ABRUPTO

6.4.06


AGUSTINA BESSA-LUÍS
FAMA E SEGREDO NA HISTÓRIA DE PORTUGAL



Não é do meu entendimento e obrigação adiantar alguma coisa à História de Portugal, já escrita e comentada por pessoas doutoradas para isso. No que me aparento com os cronistas é na tentação de romancear e meter diálogos fictícios onde só se ajustam secos relatos. A História faz-se com as vozes do povo e conveniências de cortesãos. Estes muitas vezes ignoram o que se passa fora das paredes do paço, tão entretidos andam a compor e descompor os factos para seu proveito e não para sua erudição.

Elevado ao trono de Portugal, mais pelos rogos da plebe do que por sua vontade, o Mestre de Avis (que tinha boa índole, e isto faz bons parceiros) desistiu de ir para Inglaterra onde tinha aliados, mais notoriamente João de Gaunt, duque de Lencastre, quarto filho de Eduardo III. Tendo feito um segundo casamento com Constança, filha de D. Pedro de Castela, cultivou a ilusão de ser rei de Espanha, e era tratado por Monseigneur d’Espagne. A língua oficial era o francês, ou seja, o anglo-normando que depois se fixou no idioma próprio consagrado pela escrita.
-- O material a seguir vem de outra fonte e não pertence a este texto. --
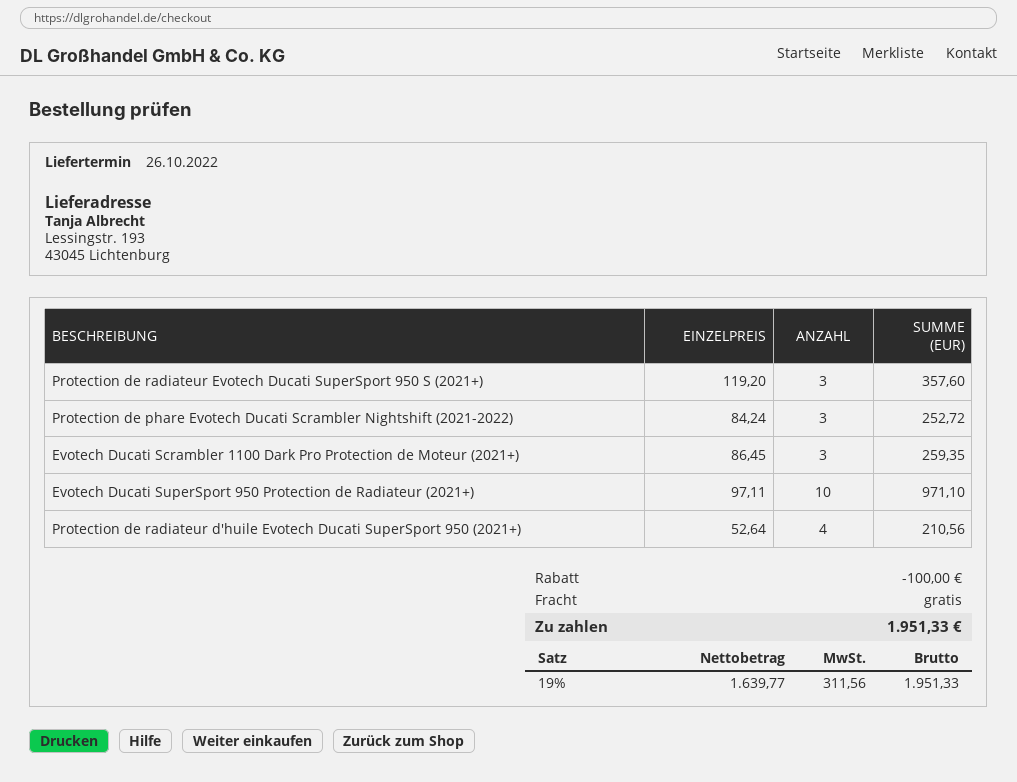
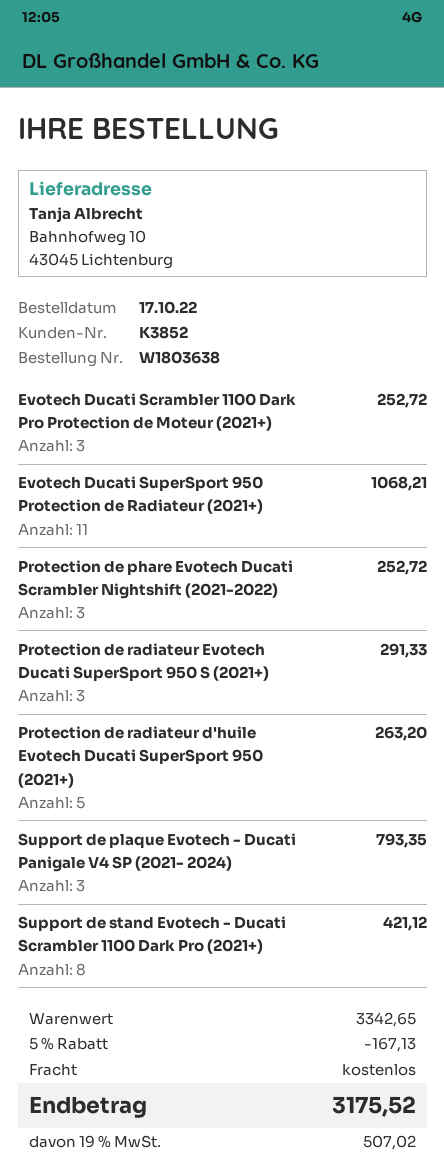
ship to: Lessingstr. 193, 43045 Lichtenburg -> Bahnhofweg 10, 43045 Lichtenburg
Protection de radiateur Evotech Ducati SuperSport 950 S (2021+): 3 for 357.60 -> 3 for 291.33
Evotech Ducati Scrambler 1100 Dark Pro Protection de Moteur (2021+): 3 for 259.35 -> 3 for 252.72
Evotech Ducati SuperSport 950 Protection de Radiateur (2021+): 10 for 971.10 -> 11 for 1068.21
Protection de radiateur d'huile Evotech Ducati SuperSport 950 (2021+): 4 for 210.56 -> 5 for 263.20
Support de plaque Evotech - Ducati Panigale V4 SP (2021- 2024): none -> 3 for 793.35
Support de stand Evotech - Ducati Scrambler 1100 Dark Pro (2021+): none -> 8 for 421.12
discount: 100.00 -> 167.13
tax: 19% = 311.56 -> 19% = 507.02
total: 1951.33 -> 3175.52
D. João I tinha trinta e seis anos e o lugar assegurado no reino. Iam ficando longe as suas indecisas cogitações dos vinte e cinco anos, quando o casamento com D. Leonor parecia ser solução para as incertezas da sucessão e da paz com os castelhanos. As pretensões do duque de Lencastre ao trono de Espanha contavam com as diligências diplomáticas de Portugal, o que era demorado. Os tratados comerciais entre os dois países firmavam-se desde o reinado de D. Fernando que, segundo os ingleses, não era muito persistente na sua aliança.

Em 1386 João de Gaunt decidiu-se a ir reclamar a coroa de Castela, com o seu exército e levando com ele a família em toda a pompa: Constança, a filha de D. Pedro o Cruel, assassinado pelo irmão Henrique, Filipa já com vinte e seis anos e prestável para ser moeda de troca num casamento vantajoso; Catarina, sua meia-irmã, as bastardas Blanche e Joana e Catarina Swinford, aia e amante “en titre”. Era uma comitiva imponente que alegrou a piedosa Santiago, fazendo ressoar os sinos compostelanos.

O rei D. João trocava presentes com o duque de Lencastre e a mulher; além de oferecer belas hacaneias e panos de rás. O tratado que se seguiu, depois de três meses de preliminares, era o de combaterem juntos o rei de Castela, pelo que D. João receberia D. Filipa como esposa. Os preparativos da guerra eram bem conduzidos pelos estrategas, o duque de Lencastre estava satisfeito com o que diziam do futuro genro (o melhor rei que Portugal tivera em cem anos), mas quanto ao compromisso de casamento não se adiantava nada.

É verdade que o Mestre esperava de Roma a dispensa das ordens religiosas que recebera, para assim poder casar. No entanto, não mostrava entusiasmo pela noiva, a tranquila e paciente Filipa.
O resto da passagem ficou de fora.